Aldous Huxley projected his Brave New World to be 600 years in the future when the book debuted in 1932; however, we are quickly arriving there in less than 100. “By 2030, you will own nothing and be happy.”

Huxley feels that drugs will make this feasible because with certain medications or injections – changing a person’s state of mind becomes possible, and the human (or transhuman) may be drugged into not only surrendering but enjoying being subjugated.

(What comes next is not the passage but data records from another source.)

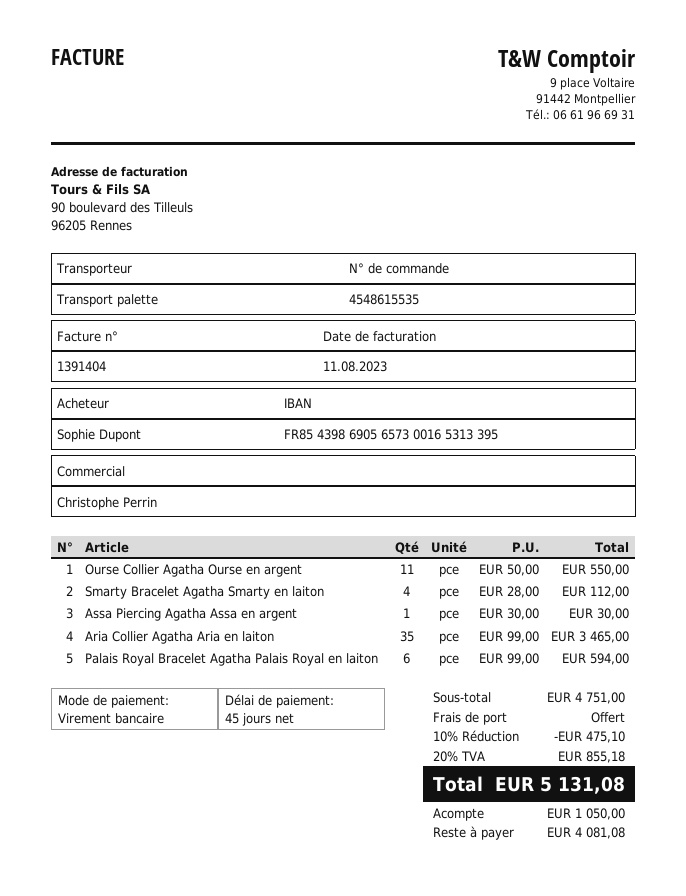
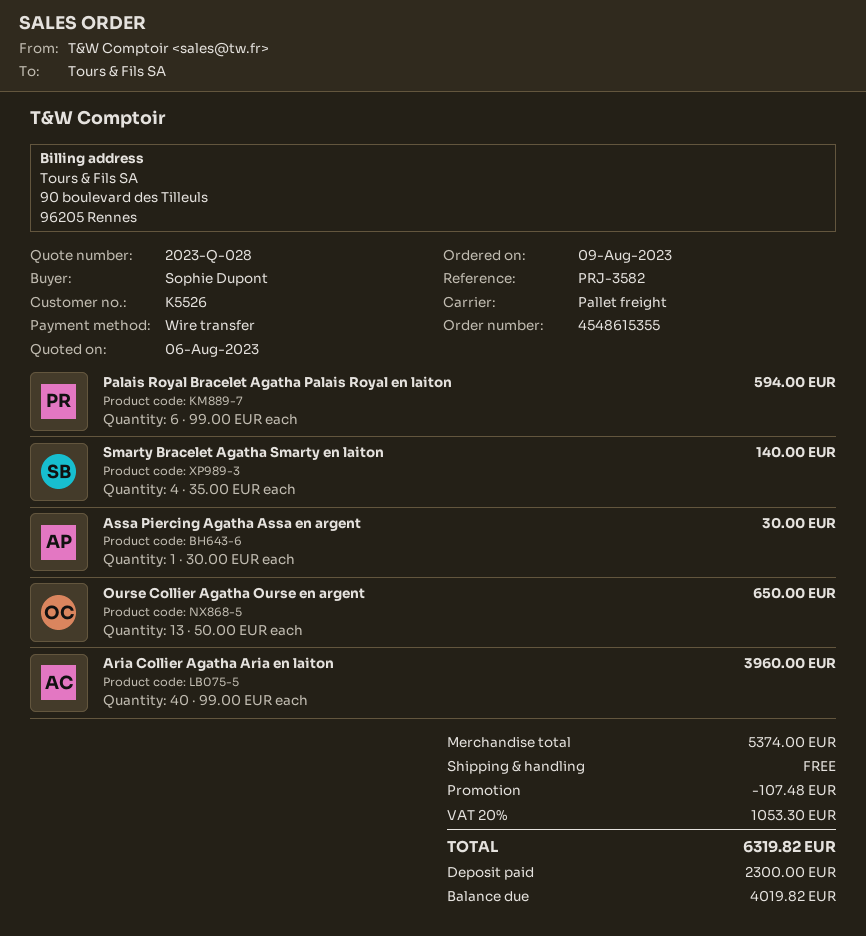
order number: 4548615535 -> 4548615355
Ourse Collier Agatha Ourse en argent: 11 x 50.00 = 550.00 -> 13 x 50.00 = 650.00
Smarty Bracelet Agatha Smarty en laiton: 4 x 28.00 = 112.00 -> 4 x 35.00 = 140.00
Aria Collier Agatha Aria en laiton: 35 x 99.00 = 3465.00 -> 40 x 99.00 = 3960.00
subtotal: 4751.00 -> 5374.00
discount: 475.10 -> 107.48
tax: 20% = 855.18 -> 20% = 1053.30
total: 5131.08 -> 6319.82
deposit: 1050.00 -> 2300.00
balance: 4081.08 -> 4019.82

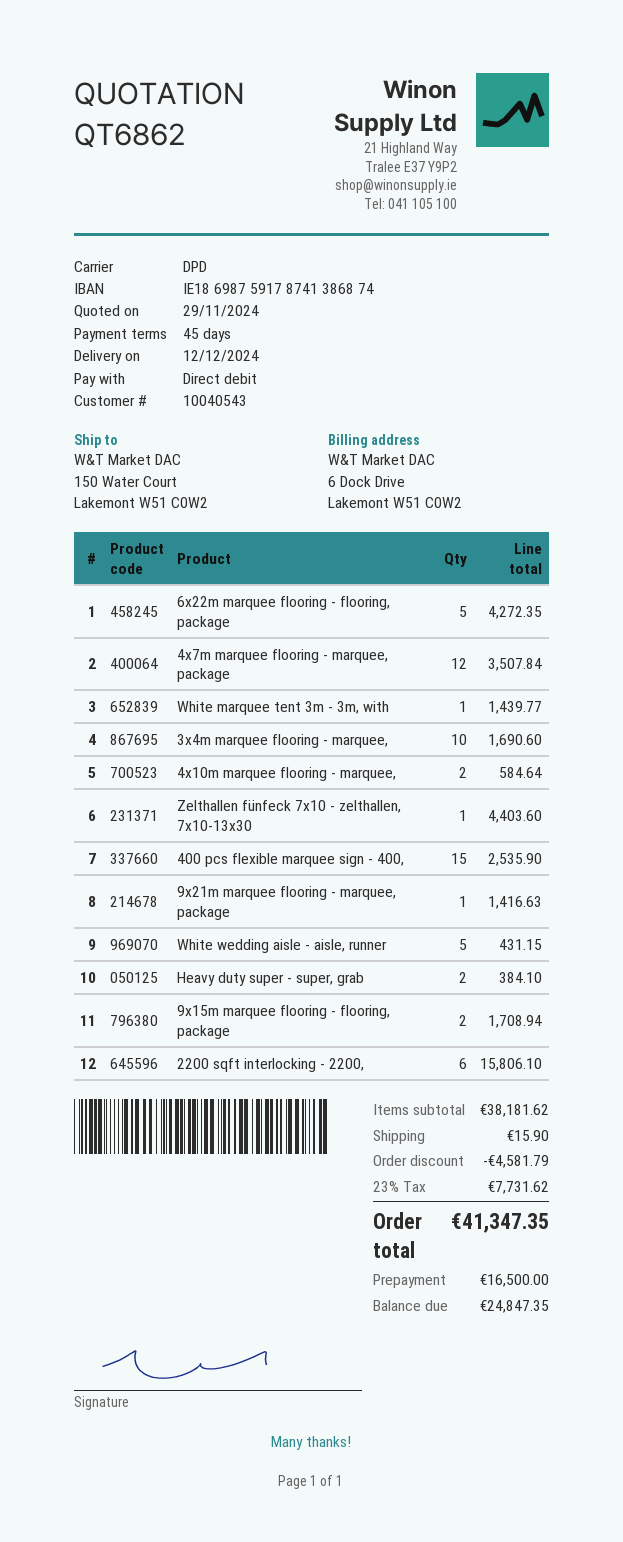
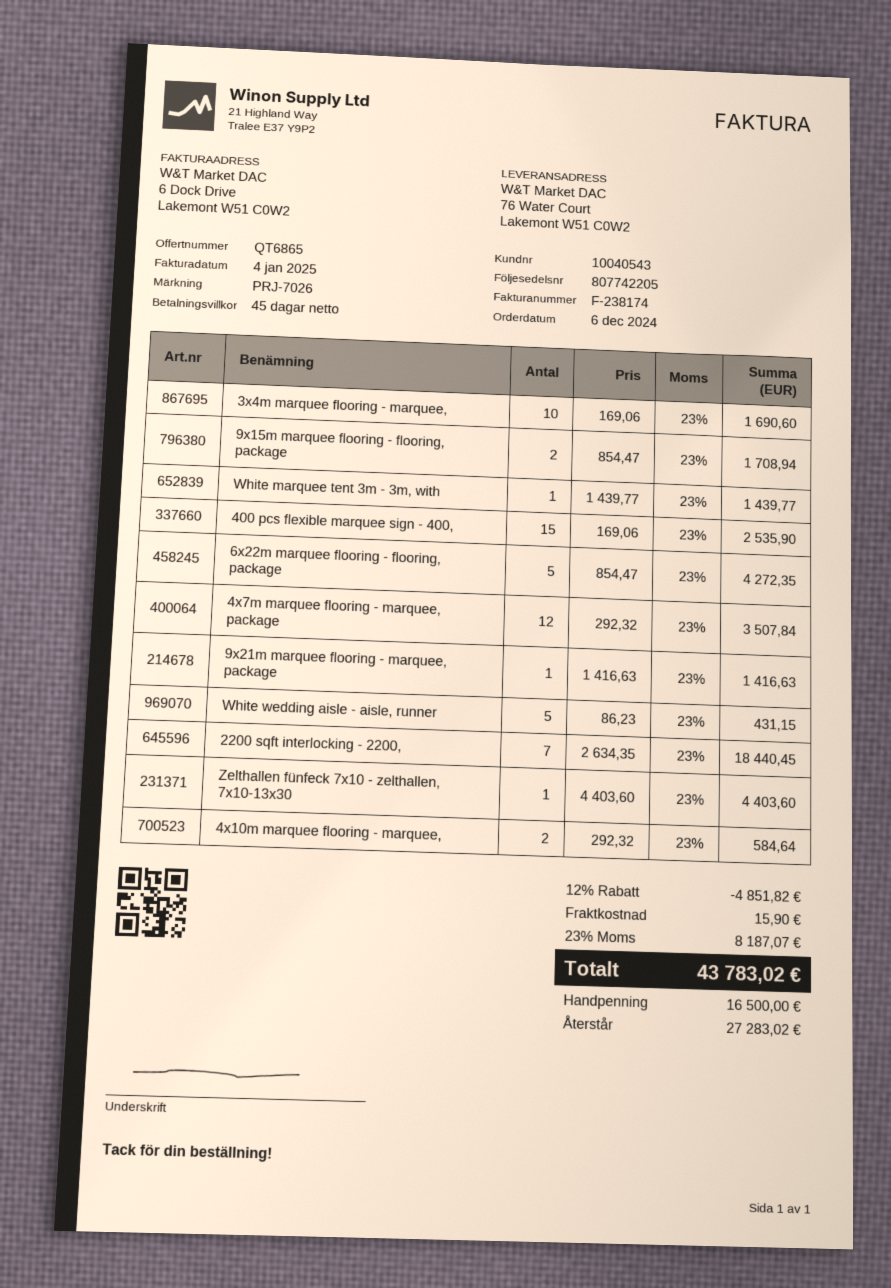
quote number: QT6862 -> QT6865
ship to: 150 Water Court, Lakemont W51 C0W2 -> 76 Water Court, Lakemont W51 C0W2
Heavy duty super - super, grab: 2 for 384.10 -> none
2200 sqft interlocking - 2200,: 6 for 15806.10 -> 7 for 18440.45
discount: 4581.79 -> 4851.82
tax: 23% = 7731.62 -> 23% = 8187.07
total: 41347.35 -> 43783.02
balance: 24847.35 -> 27283.02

Huxley sheds more light on this point, “[8:45] This is a very interesting subject. In this book of mine, Brave New World, I postulated a substance called soma which was a very versatile drug. It would make people feel happy in small doses, it would make them see visions in medium doses and it would send them to sleep in large doses. Well, I don’t think such a drug exists now, nor do I think it will ever exist but we do have drugs which will do some of these things. And I think it’s quite in the cards we may have drugs which will profoundly change our mental states without doing us any harm and this is the pharmacological revolution which has taken place that we now have powerful mind-changing drugs.”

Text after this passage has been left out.